Мы вышли в коридор, и я достал из подсобки швабру.

– Это швабра.

Затем мы прошли в конец коридора.

– Это кухня.

Ну кухне дым стоял коромыслом – мама Чоли готовила обед.

– Где мы спортом занимаемся, ты уже видел.

Глаза Алексея Евгеньевича говорили о том, что он никак не может сложить пазл из трех элементов.

– Врач начинается со швабры, а именно с чистоты. Я не понимаю врачей, которые могут брезгливо переступить через кучу дерьма, потому что уборка – «не царское это дело». Ты для начала будешь выполнять работу санитара – поддержание чистоты и порядка на приеме, а также в коридоре. Ольга не всегда успевает. Я сам с этого начинал. Теперь кухня – «доктор сыт, и больному легче». Поэтому по команде мамы Чоли идем обедать. Не лобстеры, конечно, но сытно. Завтрак и ужин на совести самих голодающих. Ну а «качалка»… В свободное время сколько угодно. Я только приветствую. Еще мы круглый год купаемся, так что милости просим в клуб моржей. Денег никаких я тебе платить не буду. Обучение нужно тебе, а не мне, но все чаевые твои. А самое главное твое дело – это учиться. Блокнот и ручка в кармане. Стоишь на приеме, помогаешь врачу в том объеме, в котором позволяет доктор, записываешь в блокнот все, что тебе интересно. После приема можешь мучить врача вопросами. О врачебной этике тебе расскажут доктора. Согласен на такие условия?

– Согласен.

– Тогда пошли дальше. Это процедурная, вот кабинет приема терапевта, а вот оперблок с предоперационной и операционной. В операционную вход без дежурного операционного фельдшера запрещен даже мне. Вот, пожалуй, и все. Начинать можешь в любой момент. Ходи сколько хочешь.

На следующий день утром Алексей Евгеньевич был на рабочем месте.

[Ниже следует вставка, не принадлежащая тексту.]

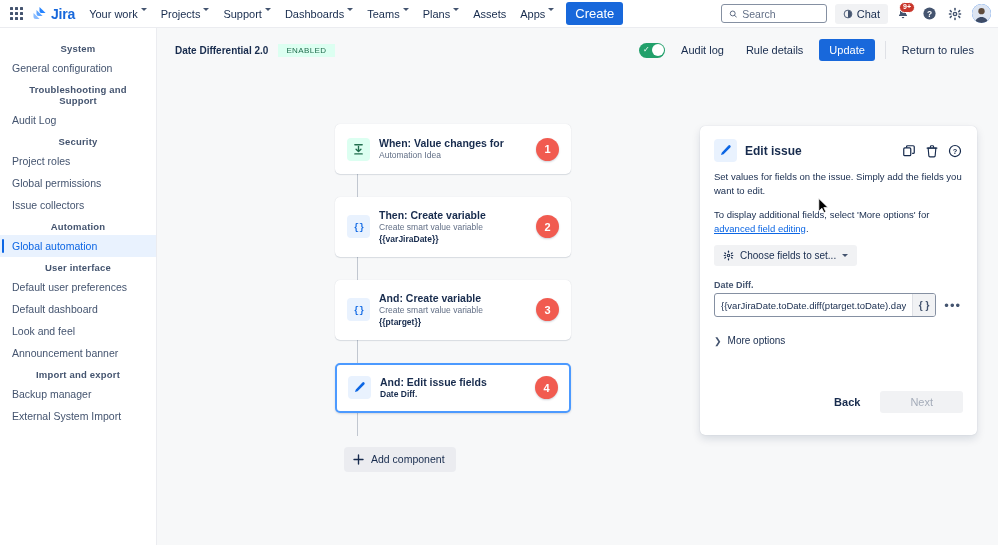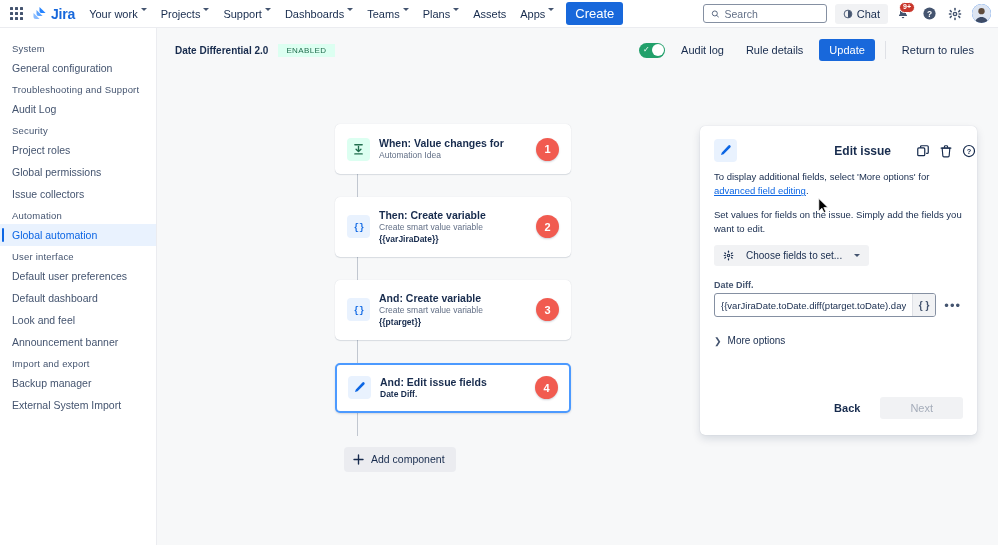--- a/index.html
+++ b/index.html
@@ -40,7 +40,7 @@
   .search-box {
     display: flex; align-items: center; gap: 5px;
     border: 1px solid #8590A2; border-radius: 3px;
-    height: 19px; width: 124px; padding: 0 7px; background: #fff; cursor: text; margin-left: 28px;
+    height: 19px; width: 106px; padding: 0 7px; background: #fff; cursor: text; margin-left: 28px;
   }
   .search-box input {
     border: none; outline: none; font-size: 10.5px; color: #172B4D;

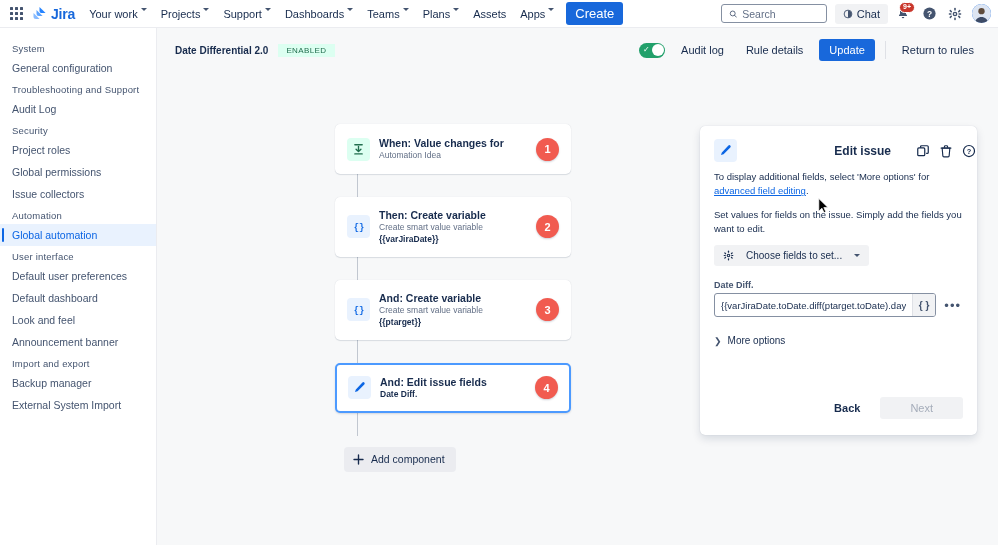--- a/index.html
+++ b/index.html
@@ -70,8 +70,8 @@
     overflow: hidden; padding-top: 10px;
   }
   .side-section {
-    font-size: 9.5px; font-weight: 400; color: #44546F;
-    padding: 5px 12px 3px 12px; letter-spacing: 0.02em;
+    font-size: 9.5px; font-weight: 700; color: #44546F;
+    padding: 5px 12px 3px 12px; letter-spacing: 0.02em; text-align: center;
   }
   .side-item {
     font-size: 10.5px; color: #44546F;

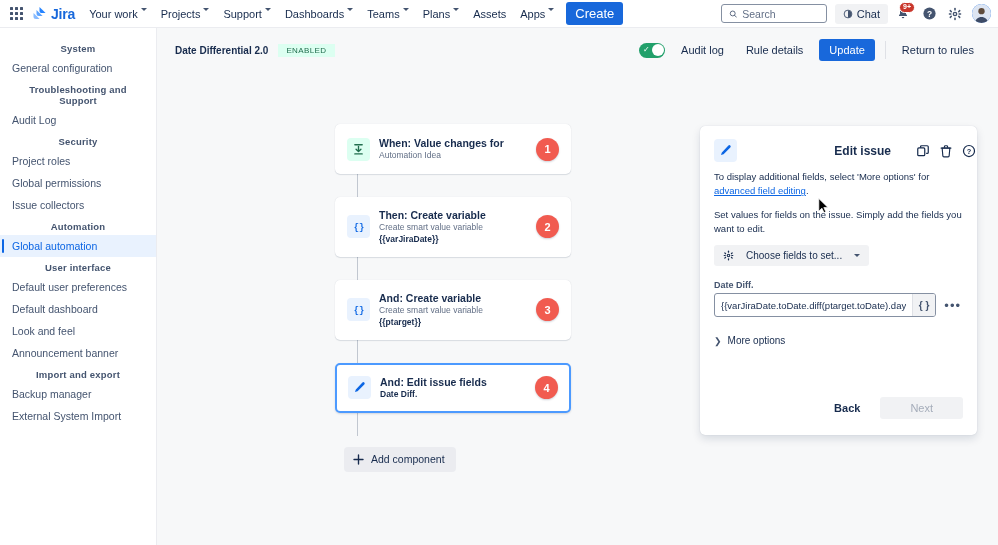--- a/index.html
+++ b/index.html
@@ -152,7 +152,7 @@
     box-shadow: 0 4px 8px rgba(9,30,66,0.13), 0 0 1px rgba(9,30,66,0.2);
     display: flex; flex-direction: column; overflow: hidden;
   }
-  .panel-head { display: flex; align-items: center; gap: 24px; padding: 13px 0 8px 14px; text-align: right; }
+  .panel-head { display: flex; align-items: center; gap: 8px; padding: 13px 14px 8px 14px; }
   .panel-title { font-size: 12px; font-weight: 600; color: #172B4D; flex: 1 1 auto; }
   .panel-icons { display: flex; align-items: center; gap: 7px; }
   .p-ico { width: 16px; height: 16px; display: flex; align-items: center; justify-content: center; cursor: pointer; border-radius: 3px; }

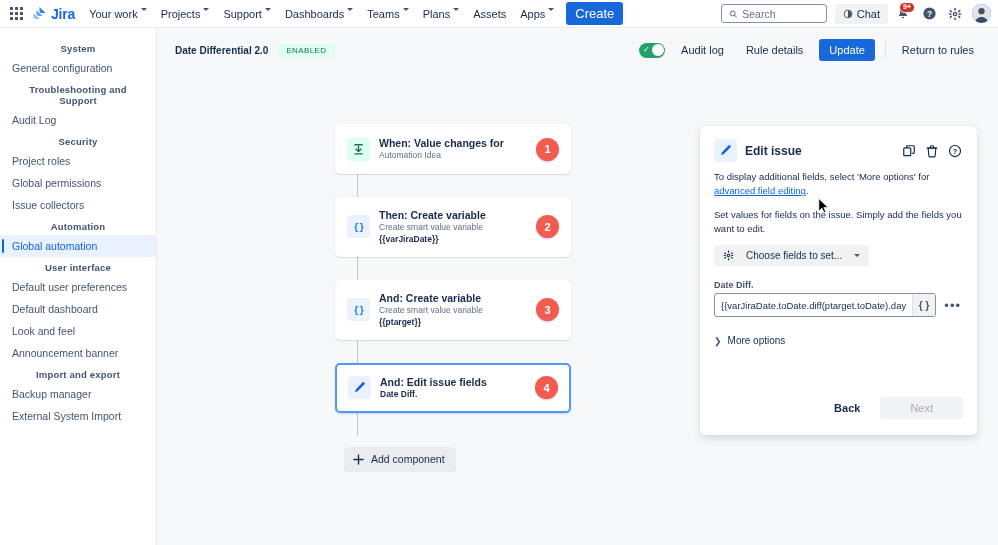--- a/index.html
+++ b/index.html
@@ -514,10 +514,10 @@
           </div>
 
           <div class="panel-body">
+            <div class="panel-desc">Set values for fields on the issue. Simply add the fields you want to edit.</div>
             <div class="panel-desc">
               <span>To display additional fields, select 'More options' for </span><a>advanced field editing</a><span>.</span>
             </div>
-            <div class="panel-desc">Set values for fields on the issue. Simply add the fields you want to edit.</div>
 
             <button class="choose-fields">
               <svg width="11" height="11" viewBox="0 0 16 16">

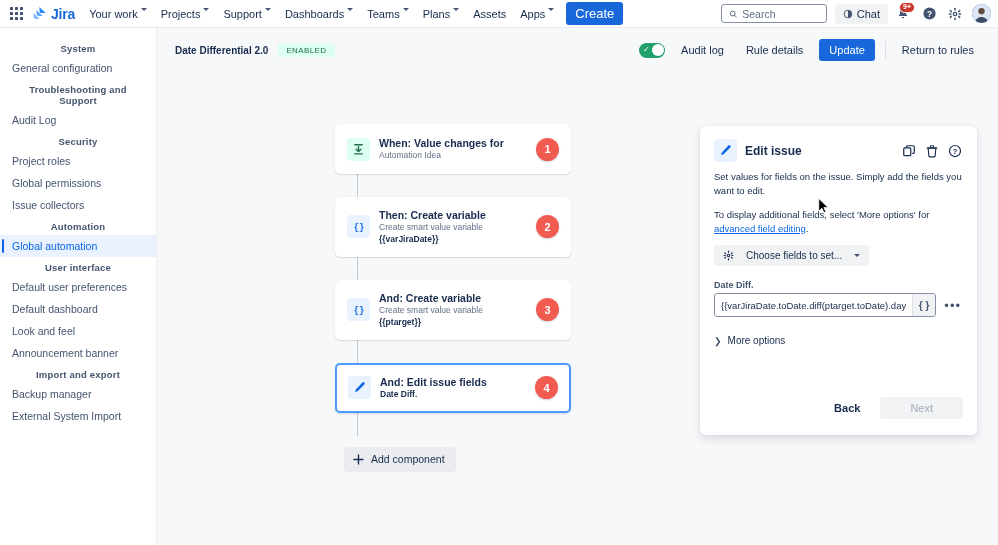--- a/index.html
+++ b/index.html
@@ -160,7 +160,7 @@
   .panel-desc { font-size: 9.5px; color: #172B4D; line-height: 1.5; margin-bottom: 9px; }
   .panel-desc a { color: #0C66E4; text-decoration: underline; cursor: pointer; }
   .choose-fields {
-    display: inline-flex; align-items: center; gap: 12px;
+    display: inline-flex; align-items: center; gap: 6px;
     background: #f1f2f4; border: none; border-radius: 3px;
     padding: 5px 9px; font-size: 10px; color: #172B4D; cursor: pointer;
     font-family: "Liberation Sans", sans-serif; margin-bottom: 14px;

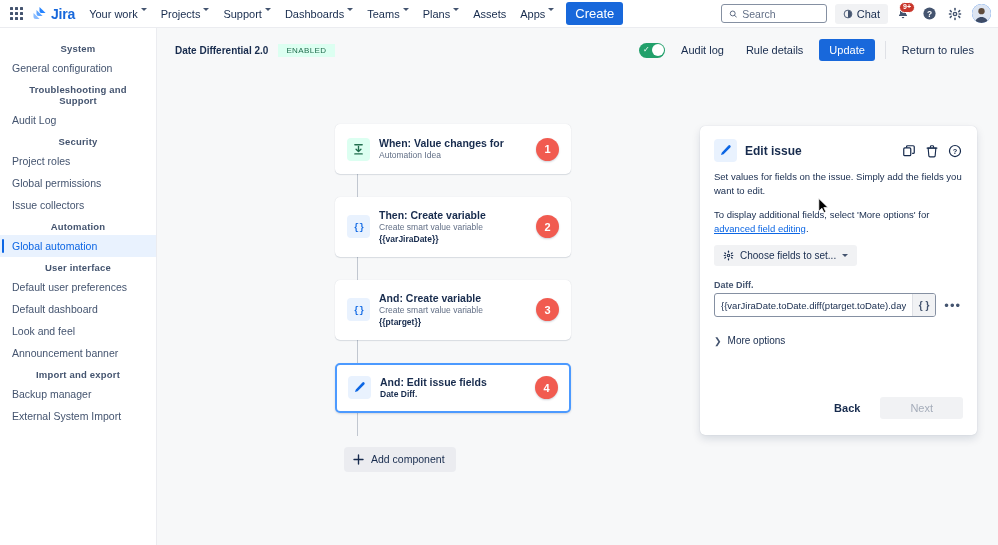--- a/index.html
+++ b/index.html
@@ -190,7 +190,7 @@
   .chev-right { font-size: 9px; color: #44546F; }
   .panel-footer {
     display: flex; align-items: flex-end; justify-content: flex-end;
-    gap: 8px; padding: 10px 14px 16px 14px;
+    gap: 8px; padding: 10px 14px 22px 14px;
   }
   .back-btn {
     background: transparent; border: none; font-size: 11px; font-weight: 600;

За то время, пока я возглавлял клинику Центра колопроктологии, у меня прошли практику много студентов. Кому-то это было явно не нужно и не интересно, кто-то честно отбывал практику и исчезал навсегда, и только два человека, которые пришли не по требованию деканата, а просто с улицы по собственному желанию стать врачами, остались с клиникой на долгие годы. Это Мария Федоровна Калачова и Алексей Евгеньевич Попков.

Мария Федоровна сейчас стала замечательным офтальмологом. Она со студенческой скамьи интересовалась болезнями глаз. Джим Шостер – мой друг, профессор офтальмологии Ветеринарной школы Университета штата Висконсин, частенько говорил мне:

– Как жалко, что Маша не знает английского. Я бы ее украл у тебя на четыре года, а потом вернул бы специалиста международного уровня.

– И где бы я нашел столько денег на ее обучение?

– Да ничего не надо. С ее талантом она бы получила все стипендии и гранты.

Ну а Алексей Евгеньевич стал не бандитом, а прекрасным врачом. Сейчас он выезжает на дом к больным животным. Я бы назвал его хорошими словами «семейный доктор». Именно так, потому что ему приходится часто лечить не только больных животных, но и волнующихся владельцев. Когда мне звонят друзья и просят порекомендовать доктора на дом, то я всегда даю телефон Алексея Евгеньевича… Или его сына Павла, который тоже стал ветеринарным врачом и уже во многом обогнал своего отца. Про себя я даже и не говорю.